*** INPUT RECORDS ***

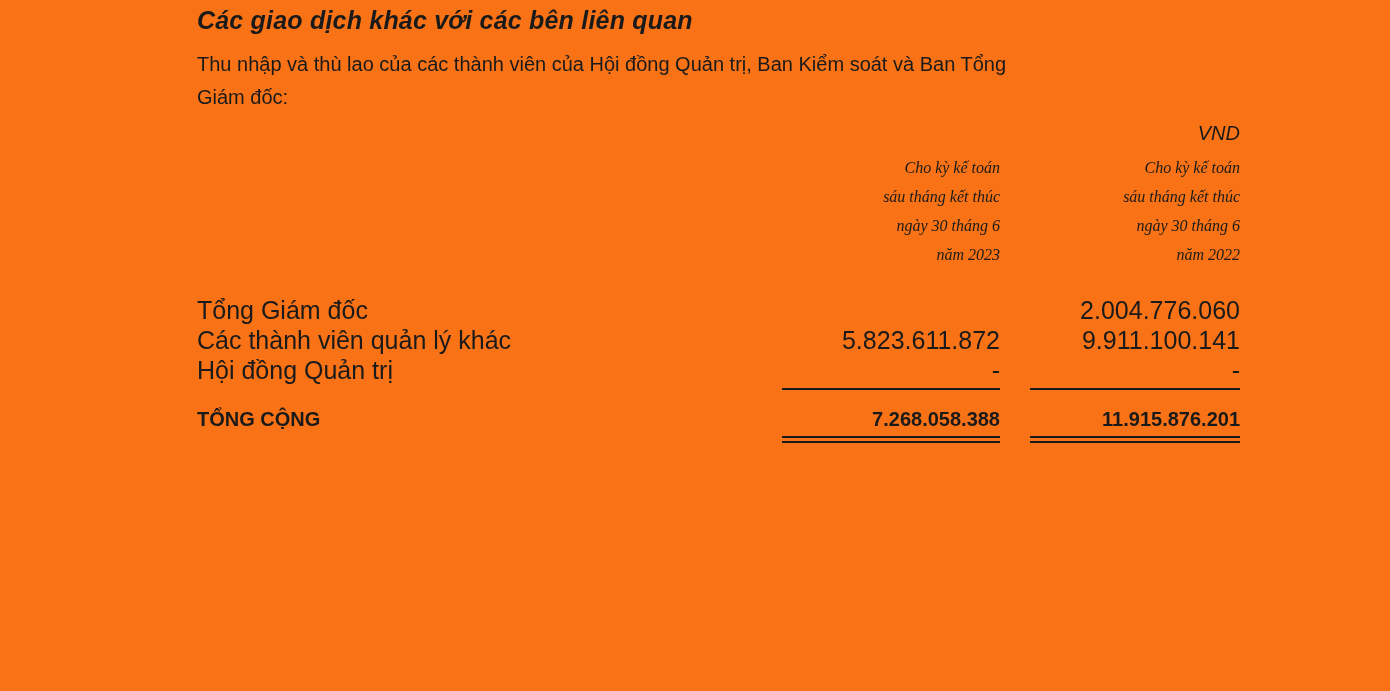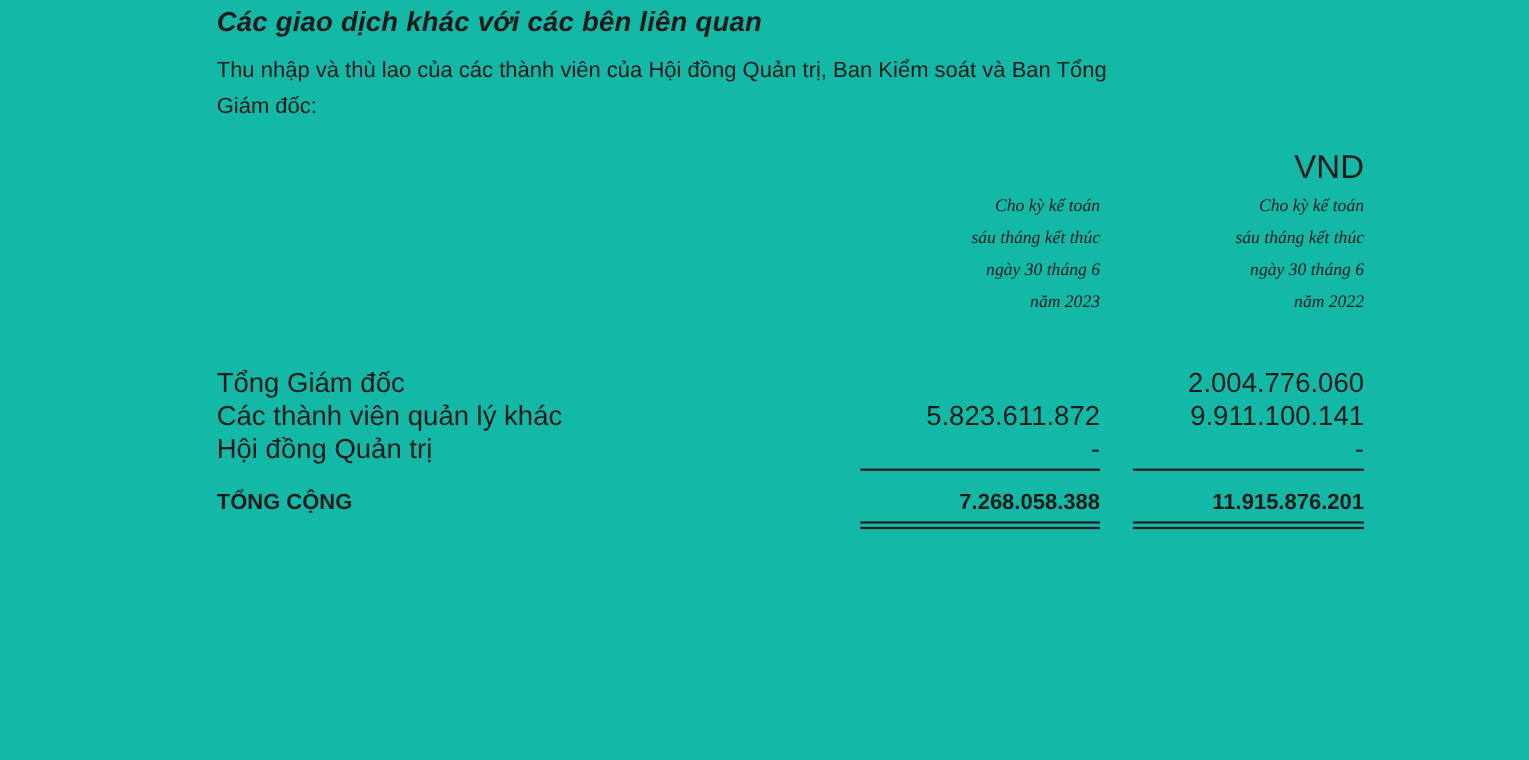"Các giao dịch khác với" .page { background: #14b8a6 -> #f97316 }
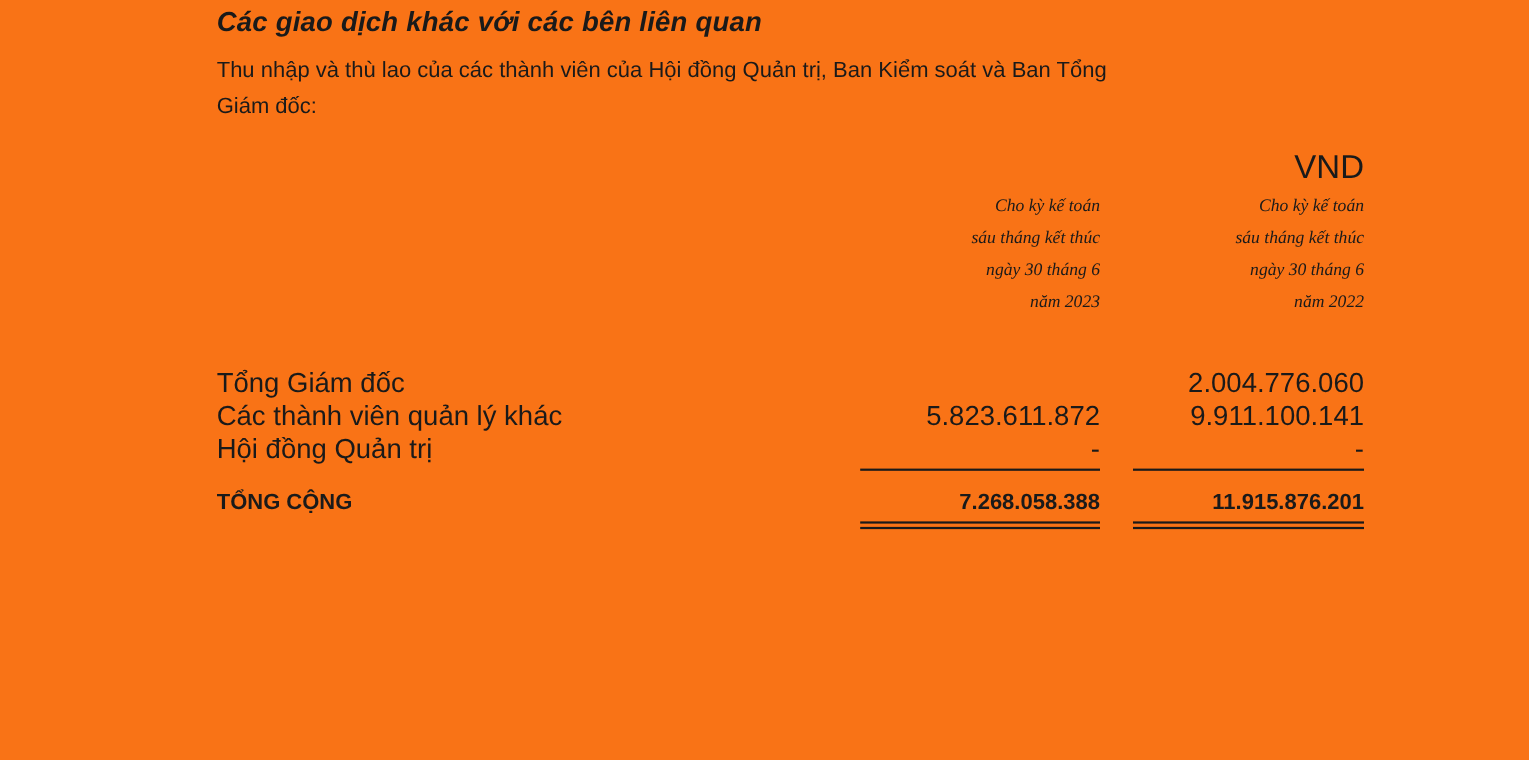"VND" .currency { font-size: 30px -> 20px; font-style: none -> italic; margin-top: 24px -> 4px }
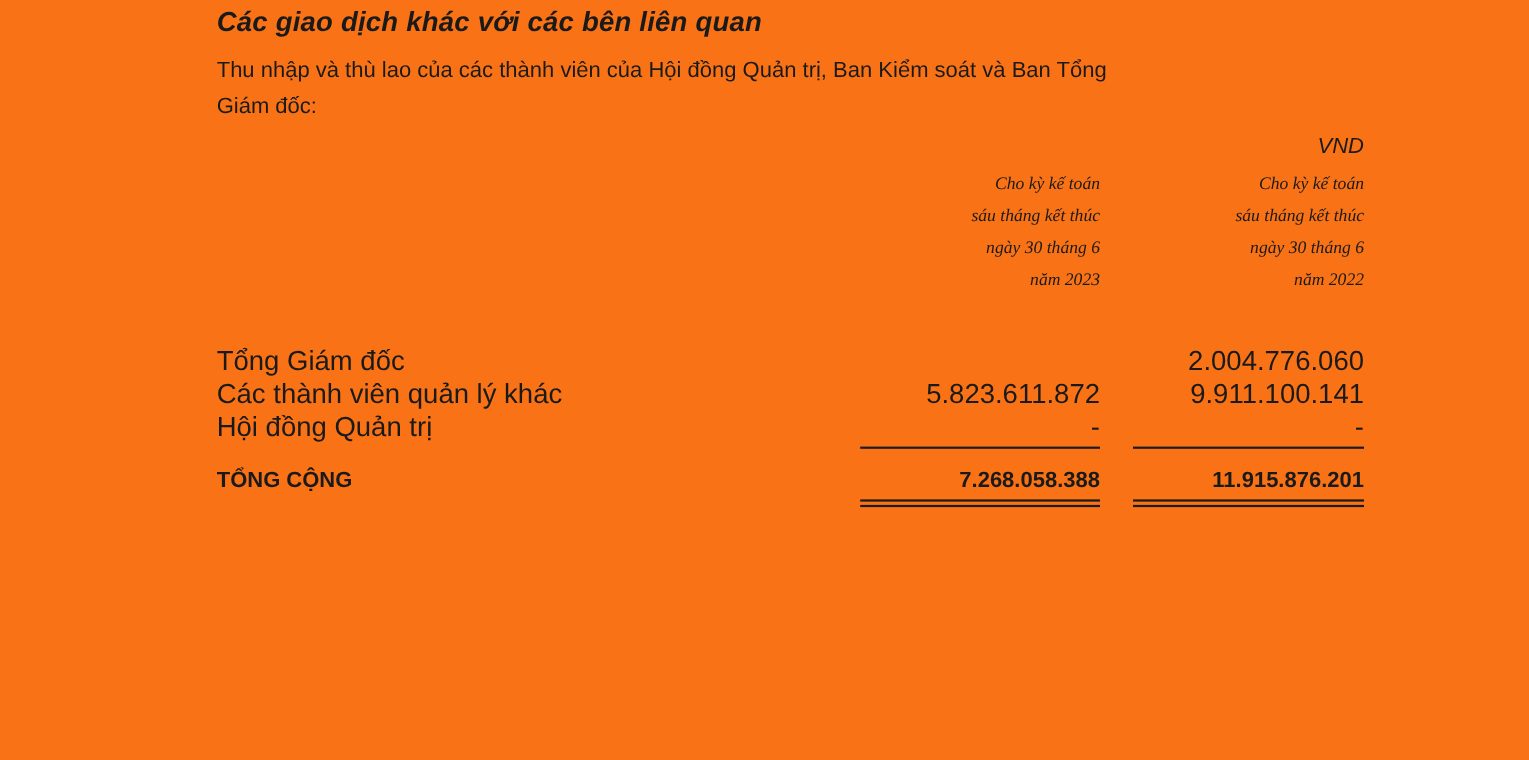"Tổng Giám đốc" .data-rows { margin-top: 44px -> 26px }
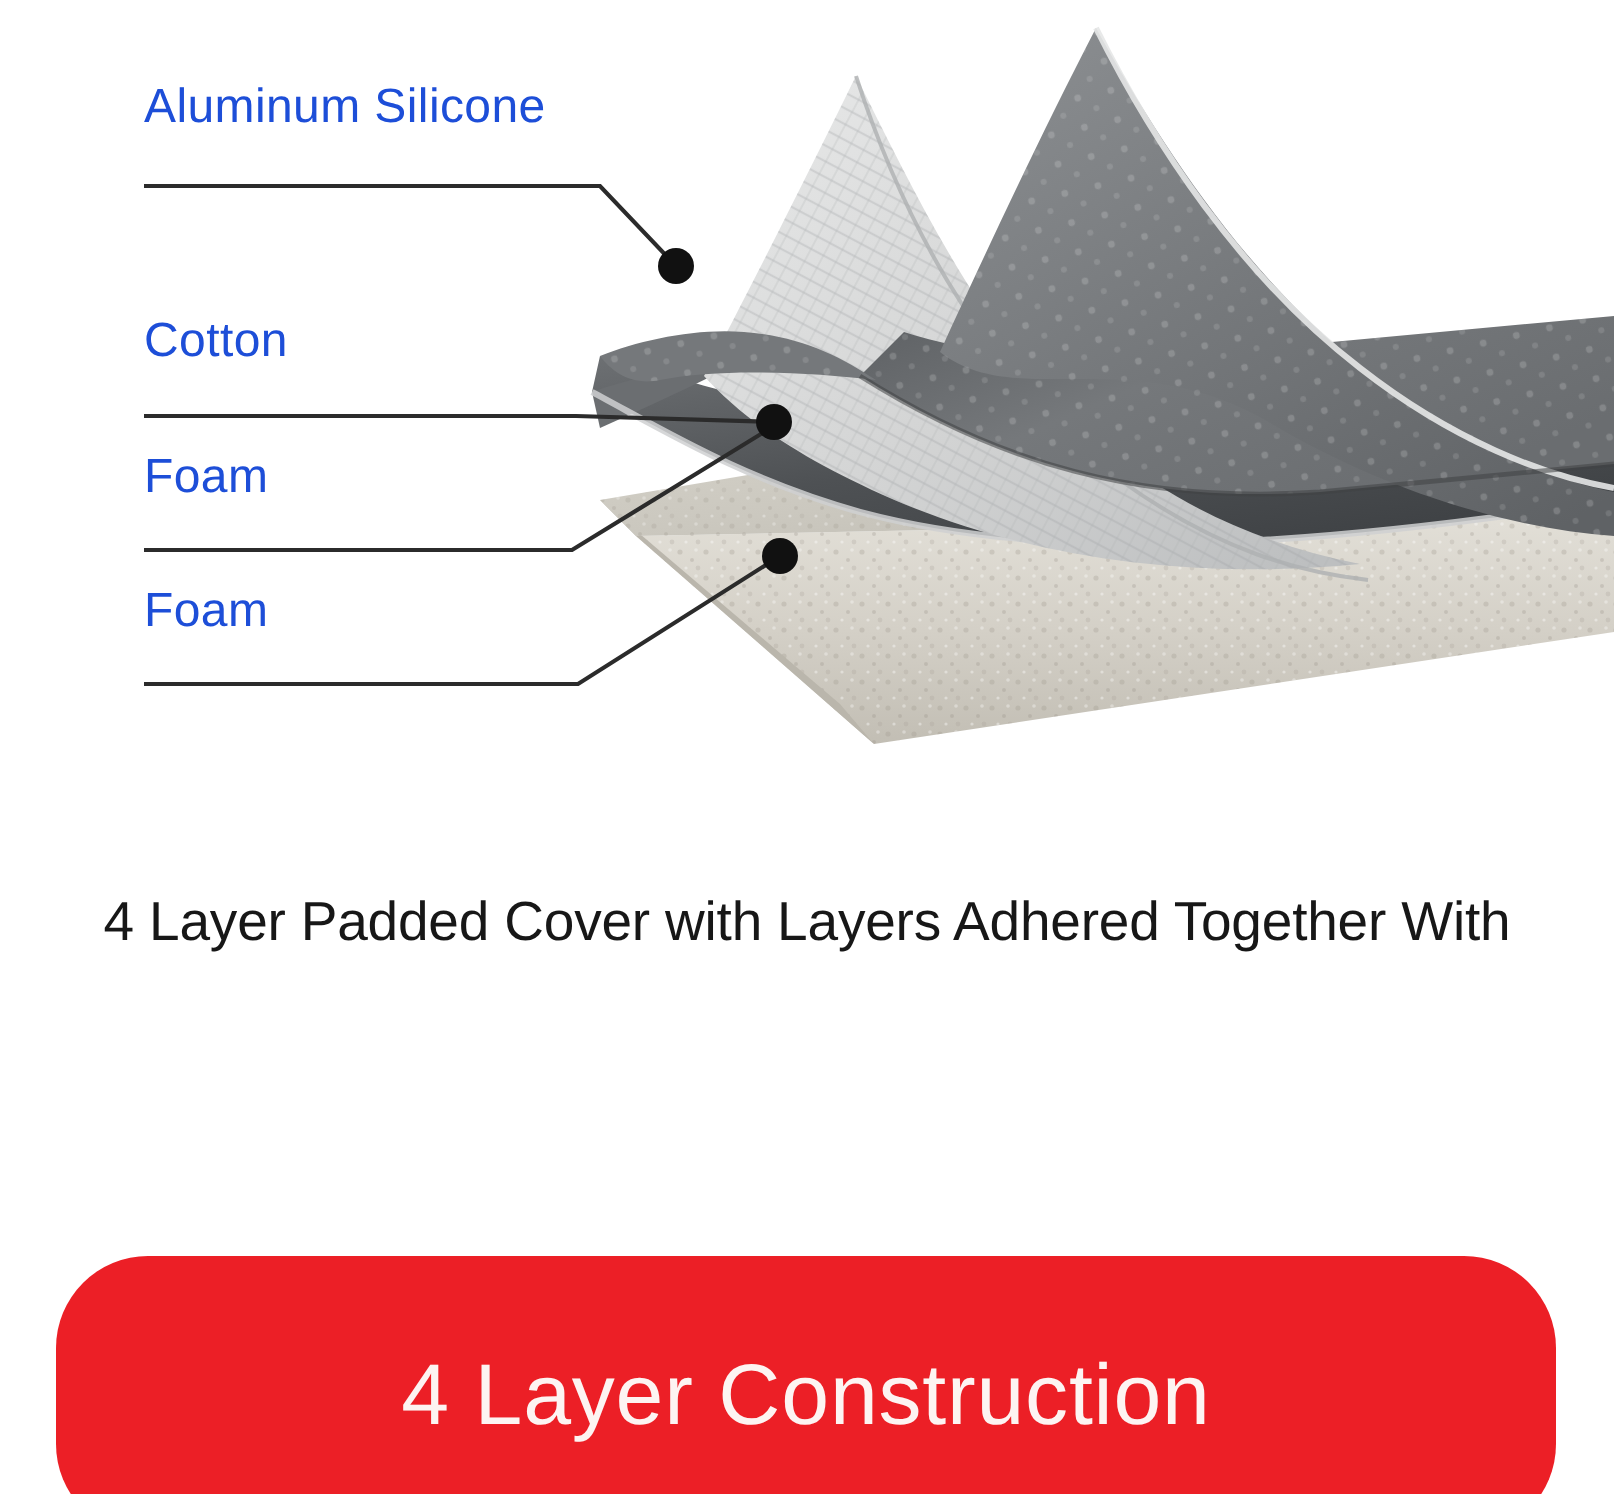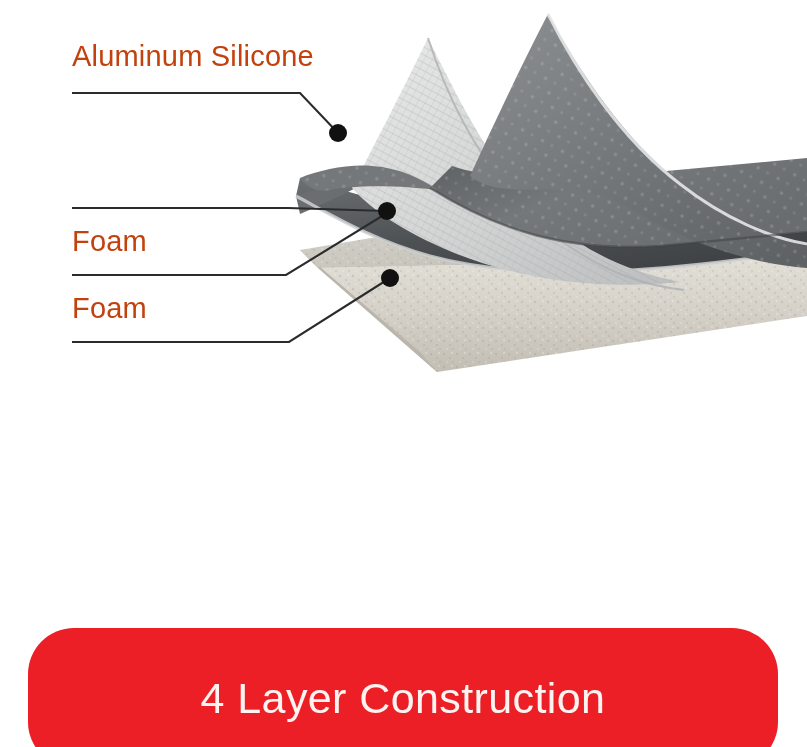"Aluminum Silicone" .callout-label { color: #c2410c -> #1d4ed8; font-size: 29px -> 24px }
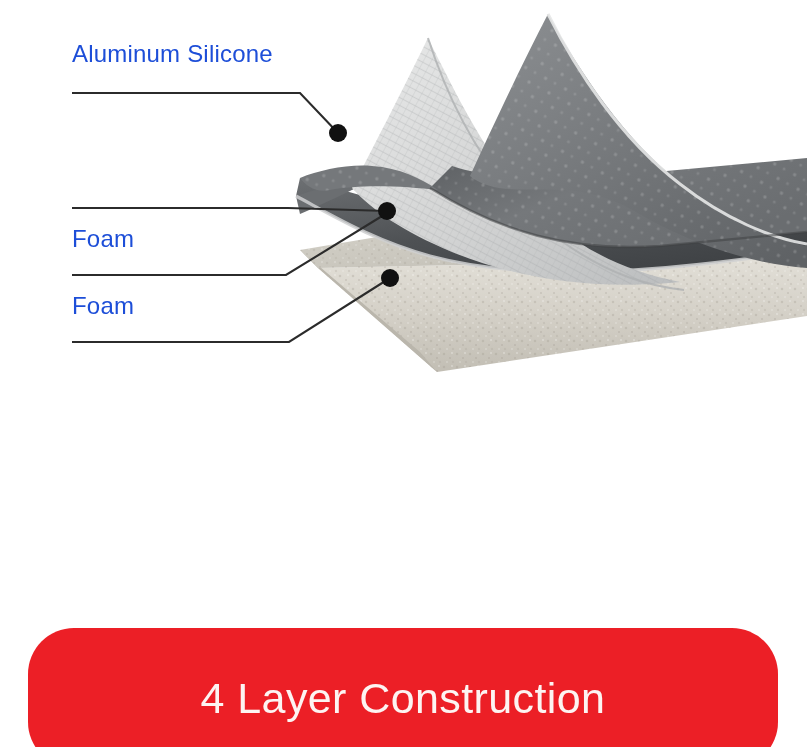"Cotton" div.callout-label { html: none -> <div>Cotton</div> }
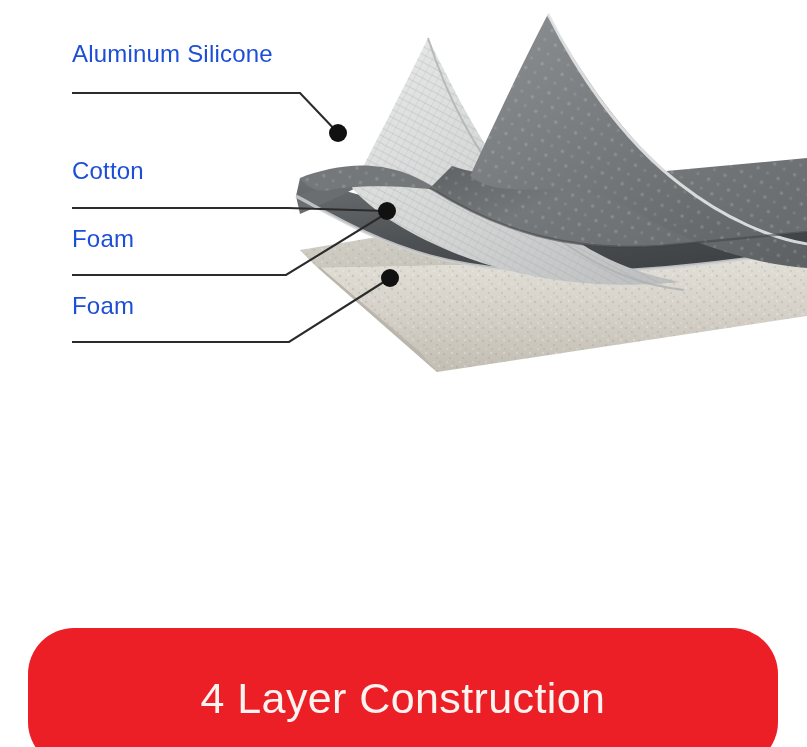"4 Layer Padded Cover with" span.desc-line { html: none -> <span>4 Layer Padded Cover with Layers Adhered Together With</span> }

*** End of INPUT RECORDS ***

- [WHAT YOU WILL DO]
Each entry above is to be given again exactly, and any image in it is to be dropped.

- [RESPONSE]
"Các giao dịch khác với" .page { background: #14b8a6 -> #f97316 }
"VND" .currency { font-size: 30px -> 20px; font-style: none -> italic; margin-top: 24px -> 4px }
"Tổng Giám đốc" .data-rows { margin-top: 44px -> 26px }
"Aluminum Silicone" .callout-label { color: #c2410c -> #1d4ed8; font-size: 29px -> 24px }
"Cotton" div.callout-label { html: none -> <div>Cotton</div> }
"4 Layer Padded Cover with" span.desc-line { html: none -> <span>4 Layer Padded Cover with Layers Adhered Together With</span> }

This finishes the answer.